No easy sweet spot for politically progressive candy
I clearly needed a new sugar fix. A Google search for “progressive jelly beans” returned 567,000 hits. Topping the list was a customized jelly bean gift company and a record titled “Jelly Bean” by a musician named Kinky Koala. How about “progressive companies”? Up popped Progressive Insurance and an article from Daily Kos about how to be a progressive company. Hint: Focus on core values. Nice advice, but no closer to filling my candy jar.
I’d already shared the bad news with my daughter, who immediately shelved her plans for a Jelly Belly candy table at her wedding. Honestly, it didn’t take much persuading. She’s a marine biologist, and for years, she has been helping me align my stomach and a better world. Thanks to her – and the Monterey Bay Aquarium Seafood Watch — I will never again enjoy Beluga caviar with sour cream and blintzes.

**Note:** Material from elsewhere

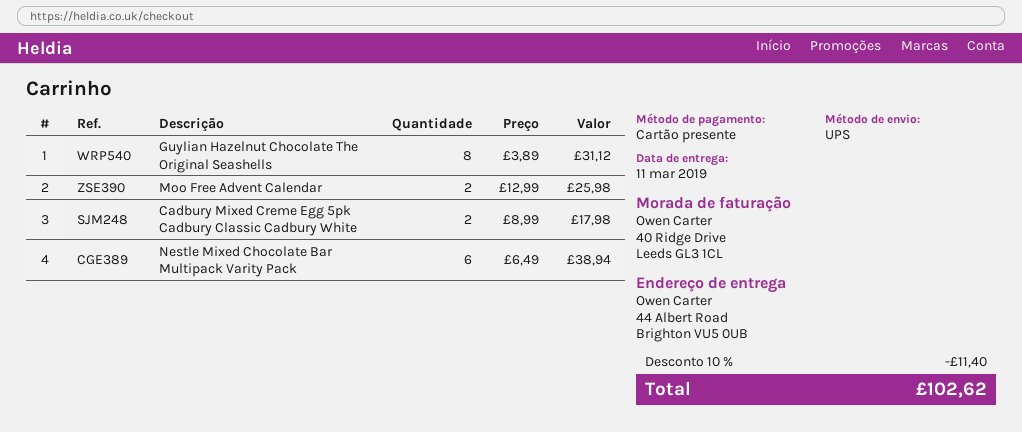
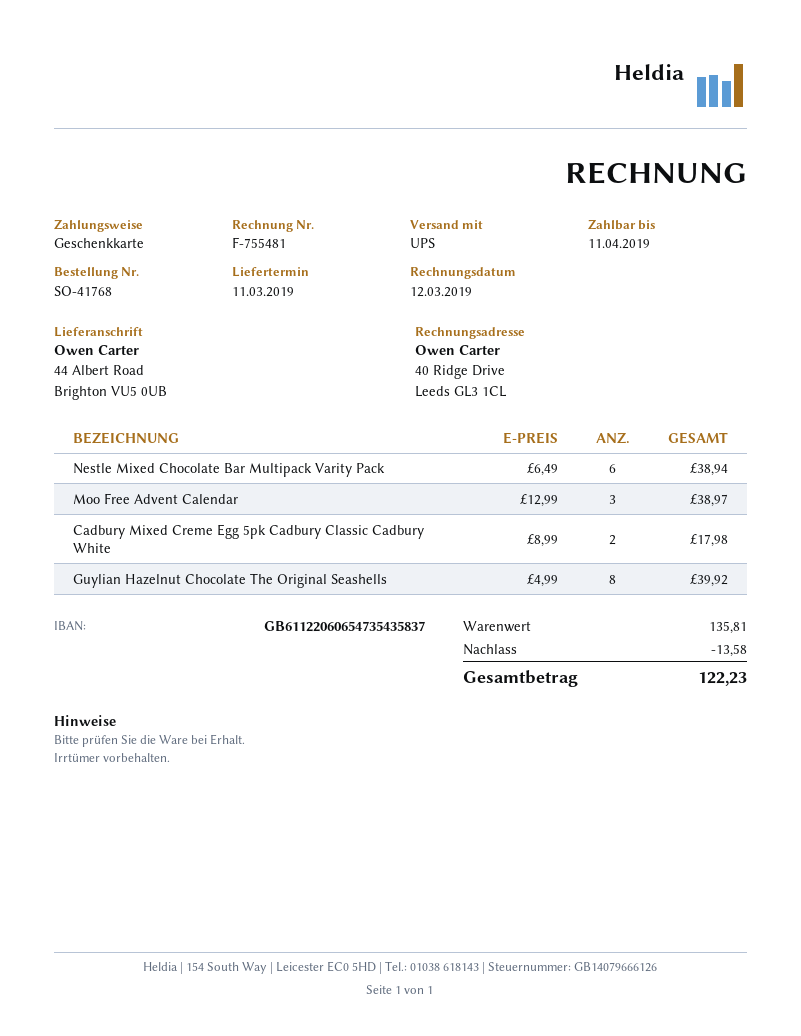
Guylian Hazelnut Chocolate The Original Seashells: 8 x 3.89 = 31.12 -> 8 x 4.99 = 39.92
Moo Free Advent Calendar: 2 x 12.99 = 25.98 -> 3 x 12.99 = 38.97
discount: 11.40 -> 13.58
total: 102.62 -> 122.23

The helpful folks at OpenSecrets.org sent me a copy of the “The Blue Pages,” their in-depth ranking of companies based on their political contributions and practices. But a quick perusal of the 4,500 listings found no jelly bean producers, progressive or otherwise.
My next Google search – “rating companies by politics” — seemed promising. It took me to the GoodGuide’s Vote With Your Dollars Web page, which ranks major corporations based on their political contributions. Unfortunately, no candy producers were listed there either. GoodGuide’s smartphone app, where consumers can scan bar codes and retrieve product rankings by health, environmental and social performance, has been downloaded more than 1 million times.
But Dara O’Rourke, a University of California, Berkeley associate professor and co-founder of GoodGuide, said his job is getting tougher. Citizens United has made it much easier for corporations and wealthy individuals to disguise their political leanings while tilting the electoral playing field to their advantage. ”A lot more money is flowing and it’s harder to see even than it was two years ago,” he said. “We’re really trying to play catch-up.”
O’Rourke warned me that consumer advocates aren’t big fans of the candy industry, citing concerns about links to childhood obesity and exploitative labor practices, particularly in the cocoa bean industry. “Have you considered making homemade jelly beans?” Clearly he hadn’t toured the Jelly Belly factory in Northern California, where visitors learn about the French-inspired, 21-day process that goes into the creation of a single jelly bean.
And then … the buzz words for politically progressive candy
O’Rourke’s advice? Look for a jelly bean made by a fair trade or organic company committed to progressive causes. That led me to Bert Cohen, the president of TruSweets, the Illinois-based producer of SurfSweets jelly beans and gummy bears. His candies are made with natural or organic ingredients, such as fruit juice and tapioca syrup.
Cohen set me straight. “We are politically agnostic. We are solely focused on producing better-for-you products that people can enjoy whether they have food allergies or not.” (Cohen came up clean in the OpenSecrets.org database.) But apolitical doesn’t necessarily mean uninvolved. Cohen donates a portion of his company’s profits to causes his customers deem important: energy conservation, a healthy ocean, dealing with food allergies. “We’re more about bringing people together than dividing them,” he told me.
I could live with that. More than anything else, I value transparency and honesty in politics. If the profits from my jelly bean addiction are funding solar panels in schools rather than misleading, anger-filled political ads, I am happy. So I’ve made the switch. If you come to my door on Halloween, expect to find SurfSweets Gummy Spiders in your bag. Or maybe an organic apple.